June 1, 2015
By Jon Cooper
The Good Word
Racing is in Andrew Chetcuti’s blood and he just can’t get enough of it.
Even though his college career recently ended, the Malta native, who showed his versatility during his years at Georgia Tech, swimming sprints and relays in freestyle, butterfly and backstroke, twice earning a place on the ACC Academic Honor Roll and earning a piece of school-records in the 200- and 400-meter freestyle relays, is just getting started.
Chetcuti is gearing up to hit the pool for his first event of the summer in the 16th Games of the Small States of Europe Championships, a nine-nation event (Andorra, Cyprus, Iceland, Liechtenstein, Luxembourg, Malta, Monaco, Montenegro, and San Marino) which runs from June 1-6, this year being held in Iceland.
At GSSE 2015, he will participate in five events (three individual events and two relays) for his native country, in which he holds long-course records in the 50-, 100-, and 200-meter freestyle, and 4×100 freestyle relay, and short-course records in the 100- and 200 free, the 50- and 100 fly, and 4×100 free relay and 4×100 medley relay.
Chetcuti will be just as busy after the Small Nations.
In July he’ll compete at the 2015 FINA World Aquatics Championships in Kazan, Russia, in hopes of qualifying for the 2016 Rio Olympics, giving him a second chance at Olympic gold (he swam in the 100 freestyle for Malta at the 2012 London Games). Then, in the fall, he’ll return to Atlanta to complete his final semester in earning his degree in biomedical engineering.
Chetcuti took a few minutes to talk with The Good Word about the Small Nations Championship, the big things he’s already accomplished in swimming and the bigger picture for him both in and out of the pool.
THE GOOD WORD: What are the Games of the Small States of Europe Championships? What events will you be doing and is there anyone you look forward to competing against?

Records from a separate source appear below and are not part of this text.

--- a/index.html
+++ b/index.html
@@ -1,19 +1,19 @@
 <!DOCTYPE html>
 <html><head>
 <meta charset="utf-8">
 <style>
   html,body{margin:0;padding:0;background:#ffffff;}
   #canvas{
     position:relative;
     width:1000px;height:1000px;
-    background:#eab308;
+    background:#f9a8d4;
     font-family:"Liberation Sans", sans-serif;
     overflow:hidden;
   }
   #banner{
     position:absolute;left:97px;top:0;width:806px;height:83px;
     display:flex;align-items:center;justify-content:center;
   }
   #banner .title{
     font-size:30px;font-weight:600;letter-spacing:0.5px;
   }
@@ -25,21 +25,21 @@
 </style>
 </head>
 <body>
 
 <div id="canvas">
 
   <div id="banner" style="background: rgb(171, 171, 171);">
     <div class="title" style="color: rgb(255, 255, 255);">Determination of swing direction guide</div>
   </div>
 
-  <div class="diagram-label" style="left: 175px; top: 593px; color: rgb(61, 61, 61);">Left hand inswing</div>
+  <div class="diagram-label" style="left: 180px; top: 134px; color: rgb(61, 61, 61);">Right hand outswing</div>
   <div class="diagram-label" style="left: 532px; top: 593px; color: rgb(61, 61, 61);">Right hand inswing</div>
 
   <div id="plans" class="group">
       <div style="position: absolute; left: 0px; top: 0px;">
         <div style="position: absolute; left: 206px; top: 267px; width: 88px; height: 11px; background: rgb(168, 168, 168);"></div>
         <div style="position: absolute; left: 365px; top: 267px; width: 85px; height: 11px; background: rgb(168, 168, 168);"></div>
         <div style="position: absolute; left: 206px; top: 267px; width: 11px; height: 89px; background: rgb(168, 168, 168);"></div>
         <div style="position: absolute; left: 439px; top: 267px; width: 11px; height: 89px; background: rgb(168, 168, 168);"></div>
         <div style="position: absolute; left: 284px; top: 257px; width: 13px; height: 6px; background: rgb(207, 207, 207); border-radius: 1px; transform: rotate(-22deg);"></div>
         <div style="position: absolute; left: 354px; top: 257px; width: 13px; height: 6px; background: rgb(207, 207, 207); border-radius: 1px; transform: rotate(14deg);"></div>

Andrew Chetcuti: Games of the Small States of Europe or Small Nations Games, is a biannual multi-sports event where the countries that participate are European nations with populations of under one million, such as Malta, Monaco, Iceland, Luxembourg etc. This year’s edition will be held in Iceland and will be third time that I will be participating in the games. I’ll be racing the 50 and 100 free along with the 100 fly whilst teaming up to race in the 4×100 free and medley relays. The competitors there are usually the same few guys I’m used to racing but there are some new younger kids who will be tough to race. It should be a good fast meet and I can’t wait to go!
TGW: What are your plans as far as future competition, especially the 2016 Summer Olympics?
CHETCUTI: I have several goals for future competition, most of which I like to keep to myself but certainly qualification for Rio and the World Championships this summer are on that list. After competing in the London Olympic Games, although I raced well, there was more that I wanted to accomplish and I hope to do so in Rio.
TGW: What will your training regimen be like? With whom will you be doing future training?
CHETCUTI: Being done with eligibility has changed the way I will train as I will no longer have the load of competing at Dual meets and Conference etc. with the [Georgia Tech] team — which l will miss dearly. However I still plan on training with the team throughout next season leading up to Rio. Currently, for the summer, I am swimming with my longtime club coach, Grant Kritzinger, who has been preparing me for Small Nations and hopefully the Worlds this summer in Russia.
TGW: What is your favorite Georgia Tech swimming memory?
CHETCUTI: It’s pretty hard for me to come up with a single favorite memory of swimming at Georgia Tech. I’d say my favorite swim meet was the Georgia Tech Invite of my sophomore year, where I finally got times that correlated to what I was capable of going in long-course meters. But the experience of being on the team as a whole was a great memory that I’ll always cherish. I never thought growing up I’d be able to train with such a great group of guys and I’m going to miss them all big time next year and the years after that. One memory that will always stick in my mind was “running through the tunnel” on Senior Day and being able to truly appreciate all the awesome people I had met and matured with. What I enjoyed the most is the team as a whole. They’re all awesome people!
TGW: Of the records that you hold at Georgia Tech and in your native Malta, which makes you the most proud and why?
CHETCUTI: There are a few things I’m proud of when it comes to records at Georgia Tech and at home in Malta. With GT, I was pretty pumped when my name went up on the official Olympian List in the Athletic Building and Swimming and Diving Team room. At home I’d say competing for my nation, Malta, at the Olympic Games and getting a national record in the 100 free there (although I’ve beaten it now!). I’ll never forget that experience.
TGW: What are your career goals? Do you have any internships lined up?
CHETCUTI: This summer I’ll be working in a physical therapy unit at a local hospital here in Malta, whilst also taking up an assistant coaching role with my club team (Sirens). Career-wise, I plan on applying to several schools to pursue a doctorate in physical therapy (DPT), with the University of Miami at the top of my list. Ideally, my dream would be to work as a physical therapist with a professional sports team either in the USA or back home in Dubai/Malta!